[Editor: An article regarding the imperial-patriotic relationship between Australia and Britain. Published in The Brisbane Courier, 30 September 1889.]
Australian patriotism or nationalism.
Speech by Lord Carrington.
Speaking at the King’s School, Parramatta, last week, Lord Carrington said:—
It has given me much pleasure to attend your prize-giving as well as your sports, which show that bodily exercise requiring pluck and skill is not neglected at the King’s School.

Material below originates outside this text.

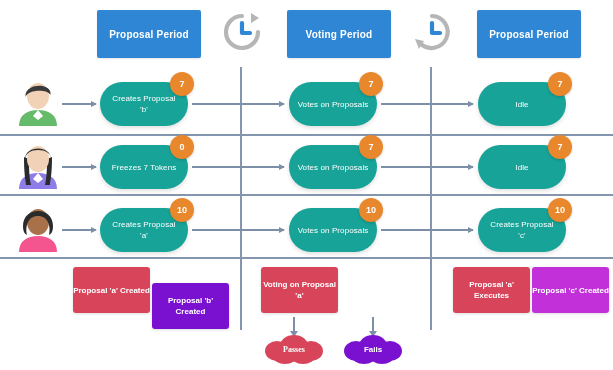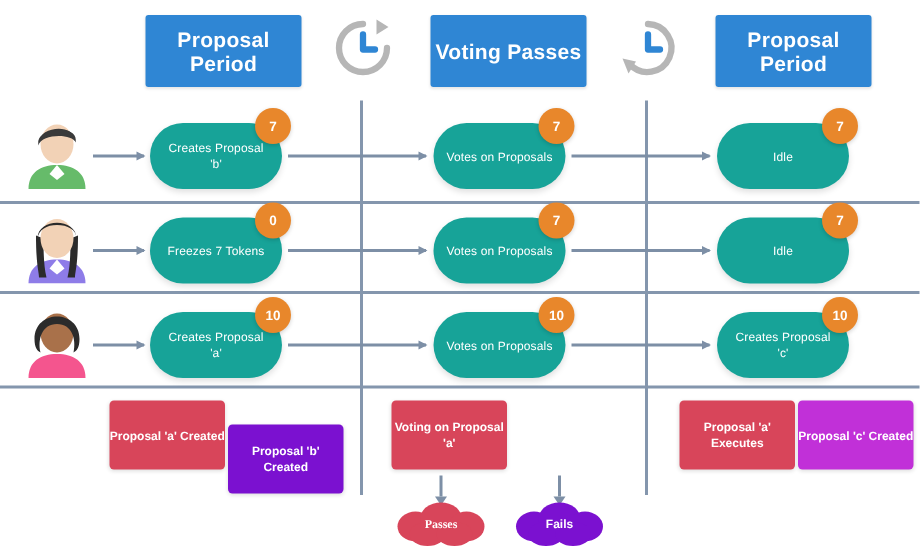"Proposal Period" .period-box { font-size: 14px -> 10px }
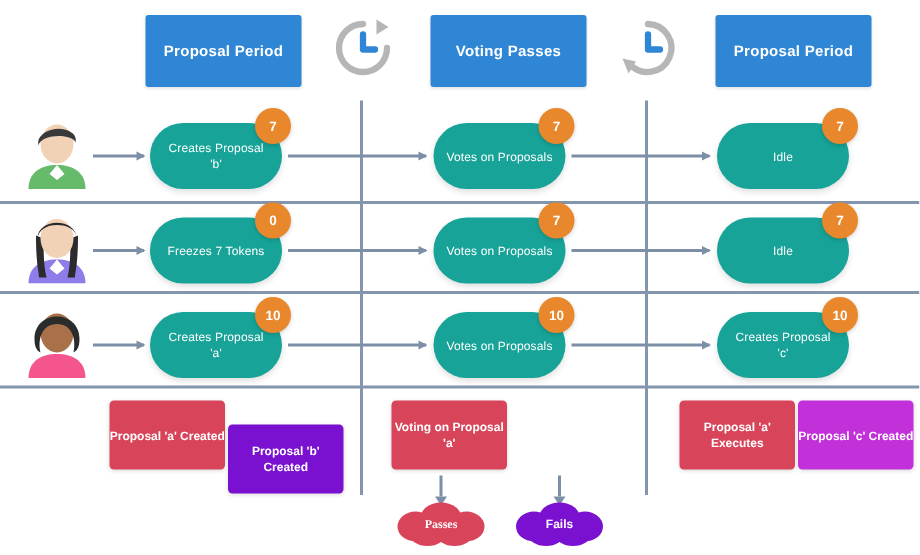"Voting Passes" div.period-box { text: Passes -> Period }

But what gives me the greatest pleasure of all is to see the love which you have for your school and through your school for your native land, and for this sentiment all men must honour you.
With all their affections for the land of their adoption, perhaps the softest corner of your fathers’ and grandfathers’ hearts was for the old English village or country town where they were bred and born. With you it is different. As future citizens your first care should be for your country, and your ambition should be to be a credit to and to serve your young free nation.
I know that some people fear that this feeling of patriotism or nationalism must develop dislike to the old country from which so many of us sprang. How does this accord with the last two expressions of public feeling in Australia? Five years ago England was engaged in a tribal war and this country suddenly volunteered to send troops to her assistance. The war itself was unpopular, the offer was illegal; some people here went so far as to call it ridiculous; and there certainly was no crisis which necessitated sending 800 men to help a nation which, besides owning the mightiest navy ever seen, has 140,000 regular troops, a large army reserve, 130,000 militia and yeomanry, and 250,000 volunteers, a country which could, if required, easily put a million fighting men (many of whom had already gone through the ranks) in six months into the field. It was in reality what is so well described in an article of the Daily Telegraph (Sydney) “as an impulsive interference in the struggles of the Empire.”
Whatever objections the offer might be open to on the score of illegality or absence of impelling need, England took it in the spirit in which it was made, and such was the feeling aroused that a refusal would have meant the downfall of the Government of the day; and now that William Dalley, the gifted Irish-Australian, who struck the sympathetic chord, has gone from us, Englishmen have erected a monument to his memory close to the resting-places of Wellington and of Nelson, in the crypt of the great cathedral which stands in the midst of the greatest city which the world has ever seen.
Again, last month the news came out that the dock labourers in London had struck for a small advance. It was feared that eventually 250,000 men might be thrown out of work. Taking four to a family this means a population nearly equal to that of New South Wales. Again burst out another “impulsive interference with the struggles of the Empire,” and £30,000 was subscribed. It was not a question of socialism or of class antagonism that moved Australians; it was simply an honest outburst of sympathy and pity for starving men, women, and children, of their own race struggling for a bare existence. And this pity and this practical sympathy in Australia, as well as in England, gave these poor creatures courage in their trouble and no doubt saved scenes of riot, disorder, and violence. The telegraphic news of this morning tells us that Mr. Gladstone says: “The issue of this strike is pregnant with hope for the future improved condition of all classes of labour.”
Is not the reflection that this young nation has in a great measure contributed to so splendid a result a source of pride to you Australians? It is work such as this which lays deep and broad the foundations of that national pride which springs from one’s country’s good deeds, and which enables us to rise above all the arguments of separatists and Imperialists alike. No doubt we shall have some misunderstandings, but the feeling between the two countries is so good that it will require a very serious blunder on the part of Australian or English statesmen to cause a rupture.
And, my dear boys, always remember this: You are now in the closest alliance with the only country in the world which, while she assists the colonies to protect themselves, has never asked and never will ask them to contribute a shilling or a man for her own defence; you are allied to the country that will stick by you to the last. With her at your back you need have no fear of an attack on your liberties which your fathers are handing down to you as a sacred trust to preserve and to cherish for all time.
Source:
The Brisbane Courier (Brisbane, Qld.), 30 September 1889, p. 7
[Editor: The original text has been separated into paragraphs.]